■ What to work on ■
What lines of the data below include the word "linear"? Report them by copying each.

■ Data records ■

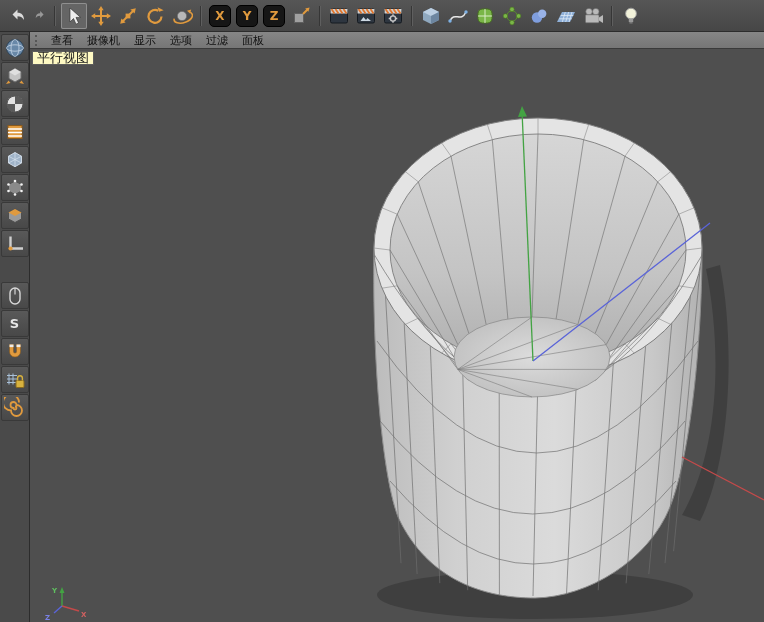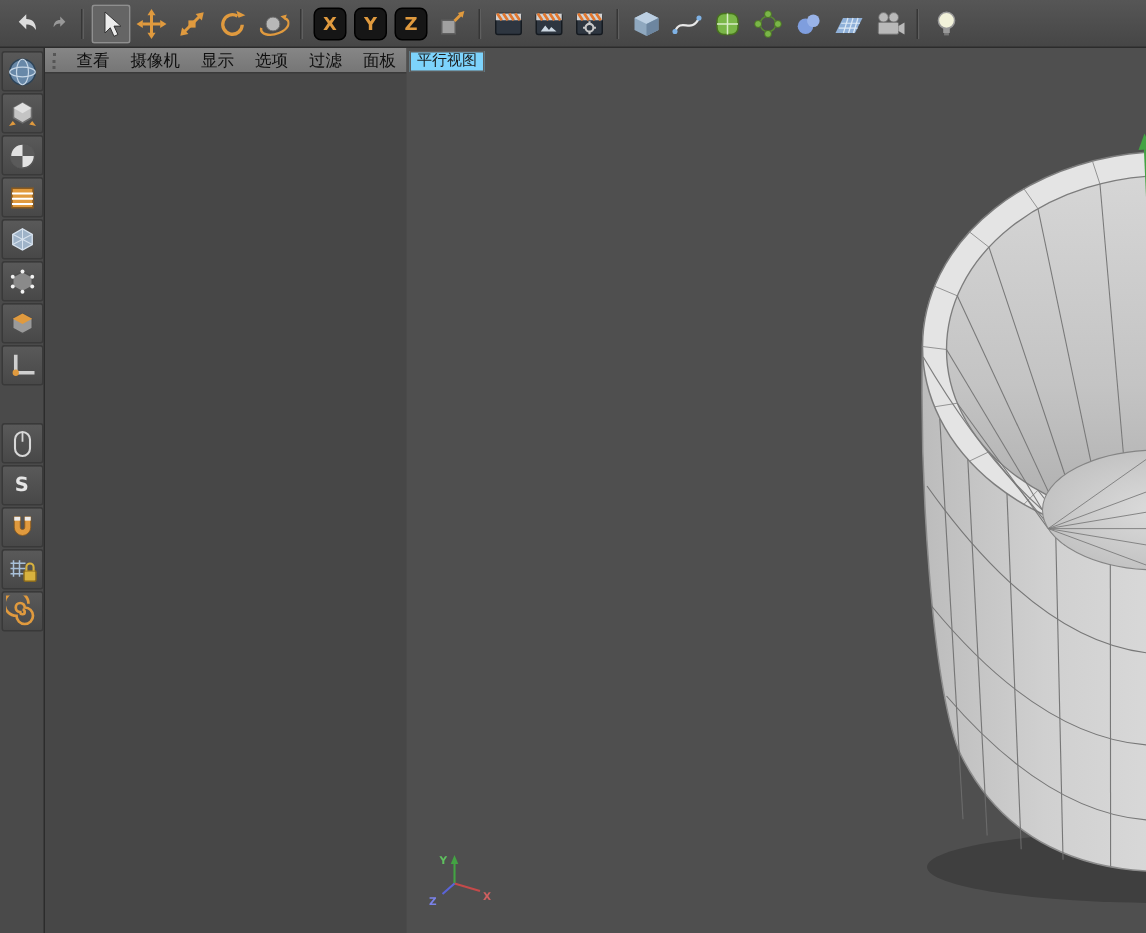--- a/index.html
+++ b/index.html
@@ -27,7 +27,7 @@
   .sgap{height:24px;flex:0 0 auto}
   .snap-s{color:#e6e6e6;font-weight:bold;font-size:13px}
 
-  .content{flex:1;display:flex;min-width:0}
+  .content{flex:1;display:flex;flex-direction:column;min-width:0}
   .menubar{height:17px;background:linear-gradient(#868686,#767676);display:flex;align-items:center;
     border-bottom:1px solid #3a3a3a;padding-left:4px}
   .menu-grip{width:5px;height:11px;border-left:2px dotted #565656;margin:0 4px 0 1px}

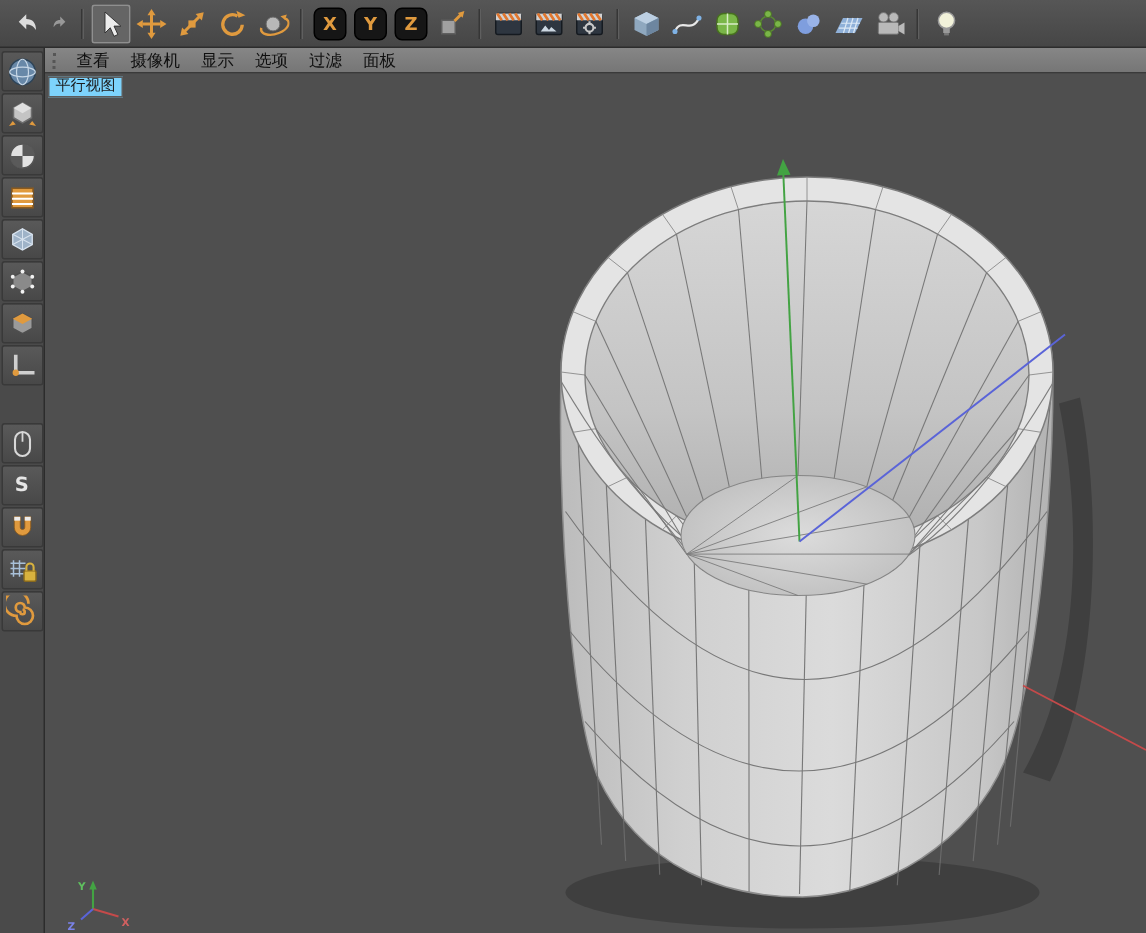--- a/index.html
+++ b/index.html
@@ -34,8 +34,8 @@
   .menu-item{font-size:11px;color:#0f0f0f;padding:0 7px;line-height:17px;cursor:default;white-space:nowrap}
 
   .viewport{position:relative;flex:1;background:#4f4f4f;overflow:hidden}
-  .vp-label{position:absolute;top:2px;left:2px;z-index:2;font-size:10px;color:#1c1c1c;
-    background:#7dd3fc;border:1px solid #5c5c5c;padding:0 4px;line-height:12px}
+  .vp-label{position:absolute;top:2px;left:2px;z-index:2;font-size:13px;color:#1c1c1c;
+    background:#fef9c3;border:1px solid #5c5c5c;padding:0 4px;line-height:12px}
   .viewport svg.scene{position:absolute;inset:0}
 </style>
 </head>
* * *
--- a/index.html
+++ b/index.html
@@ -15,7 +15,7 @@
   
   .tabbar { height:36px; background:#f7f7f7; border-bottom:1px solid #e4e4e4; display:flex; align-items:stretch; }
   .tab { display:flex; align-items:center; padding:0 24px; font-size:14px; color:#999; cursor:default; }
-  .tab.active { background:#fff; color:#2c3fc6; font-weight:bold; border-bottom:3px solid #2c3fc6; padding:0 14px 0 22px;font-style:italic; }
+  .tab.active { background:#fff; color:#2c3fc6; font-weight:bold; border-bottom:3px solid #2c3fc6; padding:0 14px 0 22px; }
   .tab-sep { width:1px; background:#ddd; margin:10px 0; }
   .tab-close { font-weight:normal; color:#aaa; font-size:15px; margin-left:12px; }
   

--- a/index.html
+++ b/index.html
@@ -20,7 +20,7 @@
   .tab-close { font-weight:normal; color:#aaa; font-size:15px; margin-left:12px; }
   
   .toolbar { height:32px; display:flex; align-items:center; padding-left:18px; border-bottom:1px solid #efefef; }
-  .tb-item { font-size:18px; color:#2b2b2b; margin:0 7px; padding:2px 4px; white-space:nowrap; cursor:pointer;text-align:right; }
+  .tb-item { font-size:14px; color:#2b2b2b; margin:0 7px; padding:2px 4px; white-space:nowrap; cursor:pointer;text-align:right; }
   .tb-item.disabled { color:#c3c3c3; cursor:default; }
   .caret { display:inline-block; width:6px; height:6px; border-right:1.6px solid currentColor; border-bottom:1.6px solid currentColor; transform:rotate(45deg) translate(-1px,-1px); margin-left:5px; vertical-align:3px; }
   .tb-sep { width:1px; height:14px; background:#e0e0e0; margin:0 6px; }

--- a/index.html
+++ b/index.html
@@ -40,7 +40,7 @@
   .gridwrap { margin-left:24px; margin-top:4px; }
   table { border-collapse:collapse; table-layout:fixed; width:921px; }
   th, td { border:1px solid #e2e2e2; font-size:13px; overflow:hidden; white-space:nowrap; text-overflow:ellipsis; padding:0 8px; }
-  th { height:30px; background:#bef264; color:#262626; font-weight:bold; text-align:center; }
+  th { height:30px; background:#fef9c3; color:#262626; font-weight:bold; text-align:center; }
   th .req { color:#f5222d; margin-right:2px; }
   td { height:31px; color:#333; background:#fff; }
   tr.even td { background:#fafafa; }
...
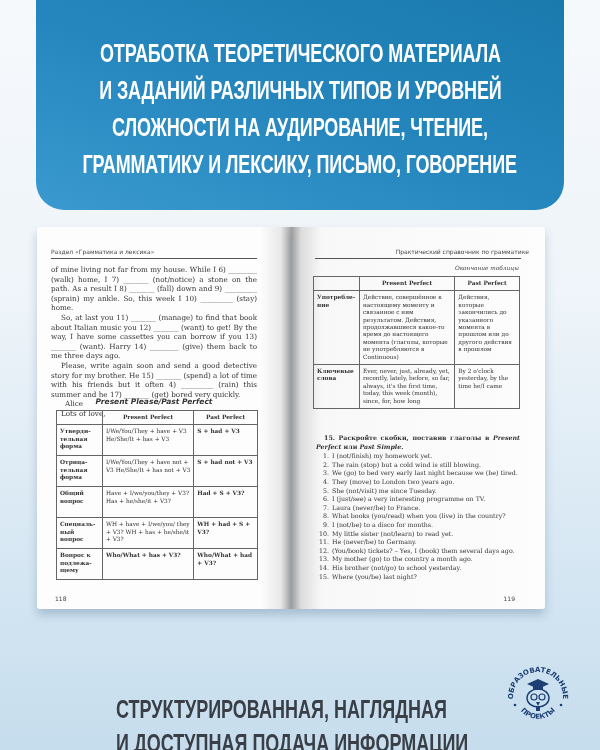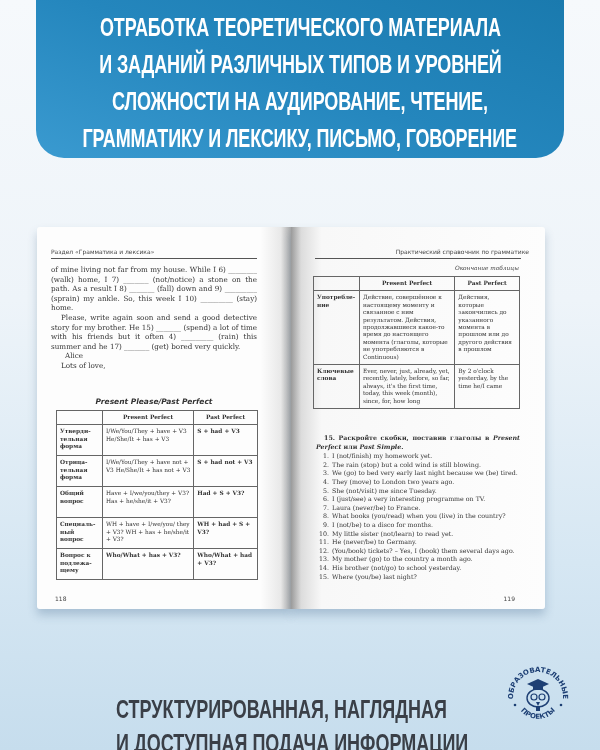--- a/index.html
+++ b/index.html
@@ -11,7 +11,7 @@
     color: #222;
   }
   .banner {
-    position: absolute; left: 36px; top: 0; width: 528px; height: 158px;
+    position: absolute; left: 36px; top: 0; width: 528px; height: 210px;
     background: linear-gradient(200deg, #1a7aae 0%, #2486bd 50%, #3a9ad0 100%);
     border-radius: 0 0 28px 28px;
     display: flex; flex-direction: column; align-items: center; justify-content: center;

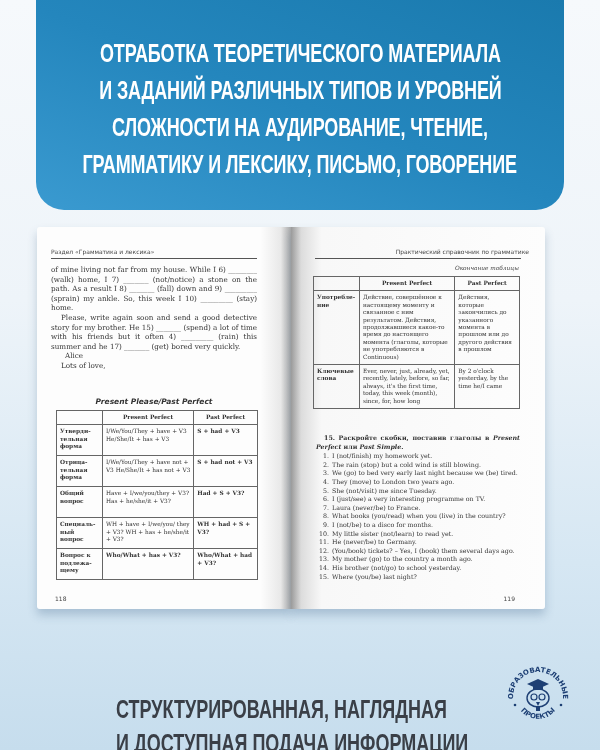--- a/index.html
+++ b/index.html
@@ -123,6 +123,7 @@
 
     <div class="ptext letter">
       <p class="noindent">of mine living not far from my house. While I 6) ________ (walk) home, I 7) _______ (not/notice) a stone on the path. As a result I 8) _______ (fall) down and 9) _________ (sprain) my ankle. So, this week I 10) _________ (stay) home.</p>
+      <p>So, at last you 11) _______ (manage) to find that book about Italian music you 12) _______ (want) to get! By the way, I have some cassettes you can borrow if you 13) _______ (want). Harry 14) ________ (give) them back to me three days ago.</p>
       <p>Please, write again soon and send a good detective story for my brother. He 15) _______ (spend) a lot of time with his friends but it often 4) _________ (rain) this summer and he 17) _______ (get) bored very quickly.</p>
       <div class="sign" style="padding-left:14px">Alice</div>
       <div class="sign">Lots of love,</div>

■ Result for this task ■
   .menubar{height:17px;background:linear-gradient(#868686,#767676);display:flex;align-items:center;
     background: linear-gradient(200deg, #1a7aae 0%, #2486bd 50%, #3a9ad0 100%);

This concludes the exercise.